_ABOUT THIS TASK_:
The entries must be repeated verbatim, and their images left out.
>>>>>
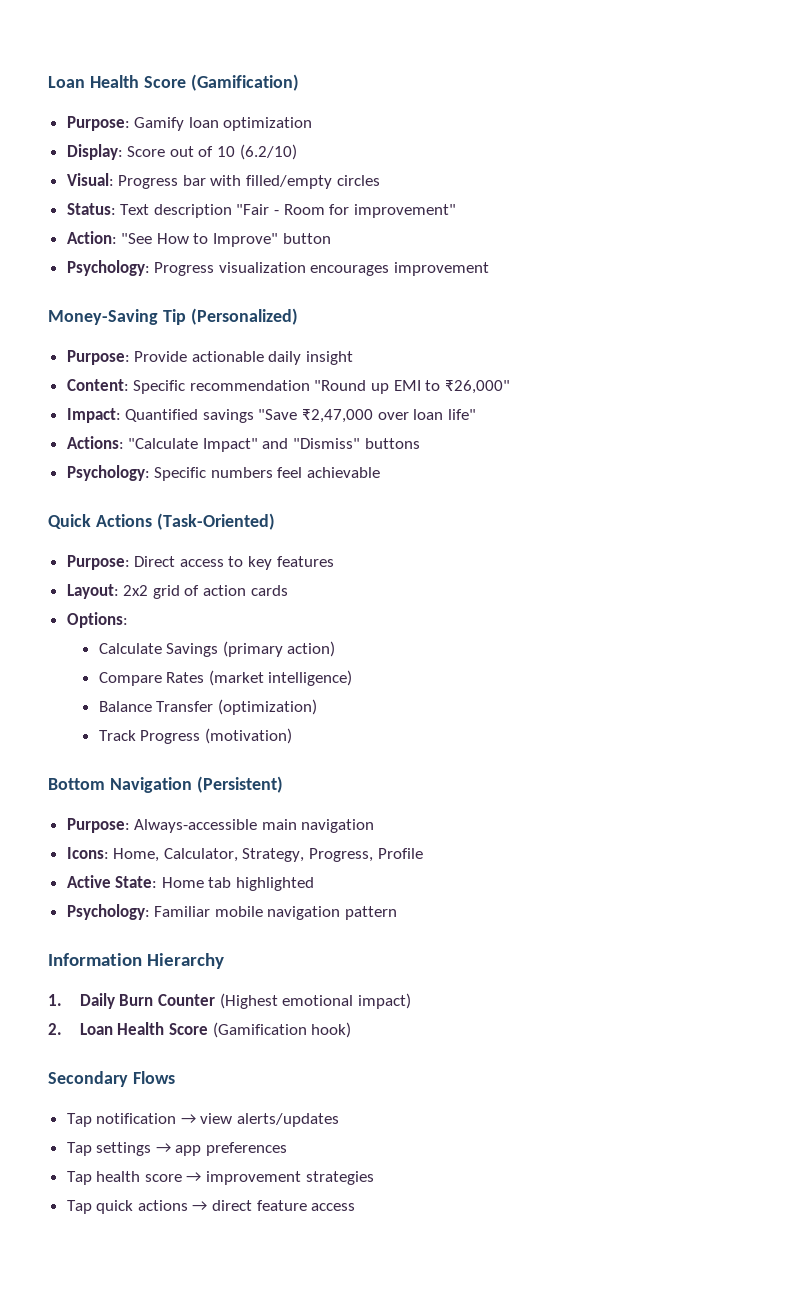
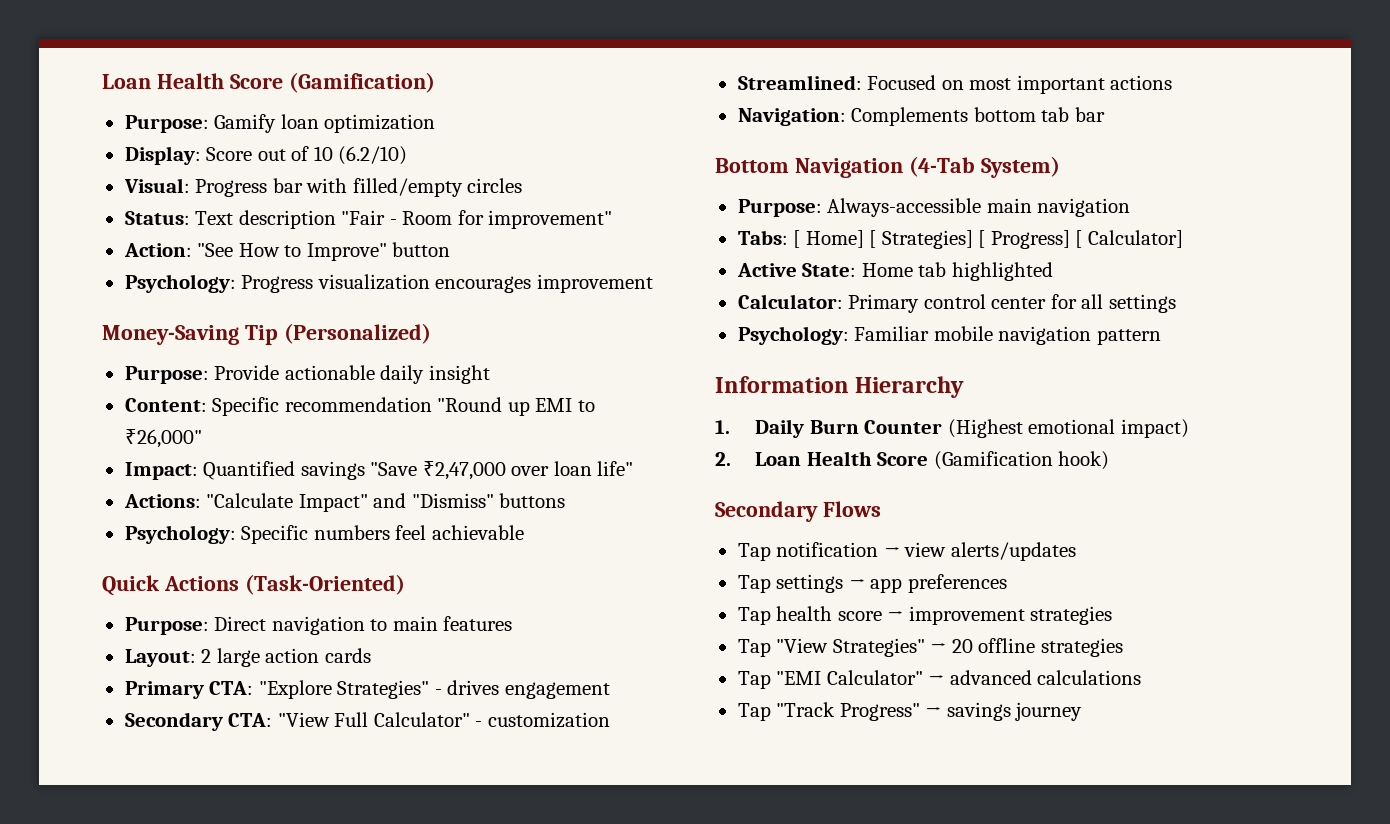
- Purpose: Direct access to key features
+ Purpose: Direct navigation to main features
- Layout: 2x2 grid of action cards
+ Layout: 2 large action cards
- Options:
- Calculate Savings (primary action)
- Compare Rates (market intelligence)
- Balance Transfer (optimization)
- Track Progress (motivation)
+ Primary CTA: "Explore Strategies" - drives engagement
+ Secondary CTA: "View Full Calculator" - customization
+ Streamlined: Focused on most important actions
+ Navigation: Complements bottom tab bar
- Bottom Navigation (Persistent)
+ Bottom Navigation (4-Tab System)
- Icons: Home, Calculator, Strategy, Progress, Profile
+ Tabs: [ Home] [ Strategies] [ Progress] [ Calculator]
+ Calculator: Primary control center for all settings
- Tap quick actions → direct feature access
+ Tap "View Strategies" → 20 offline strategies
+ Tap "EMI Calculator" → advanced calculations
+ Tap "Track Progress" → savings journey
<<<<<
_RESPONSE TO THIS TASK_:
- Purpose: Direct access to key features
+ Purpose: Direct navigation to main features
- Layout: 2x2 grid of action cards
+ Layout: 2 large action cards
- Options:
- Calculate Savings (primary action)
- Compare Rates (market intelligence)
- Balance Transfer (optimization)
- Track Progress (motivation)
+ Primary CTA: "Explore Strategies" - drives engagement
+ Secondary CTA: "View Full Calculator" - customization
+ Streamlined: Focused on most important actions
+ Navigation: Complements bottom tab bar
- Bottom Navigation (Persistent)
+ Bottom Navigation (4-Tab System)
- Icons: Home, Calculator, Strategy, Progress, Profile
+ Tabs: [ Home] [ Strategies] [ Progress] [ Calculator]
+ Calculator: Primary control center for all settings
- Tap quick actions → direct feature access
+ Tap "View Strategies" → 20 offline strategies
+ Tap "EMI Calculator" → advanced calculations
+ Tap "Track Progress" → savings journey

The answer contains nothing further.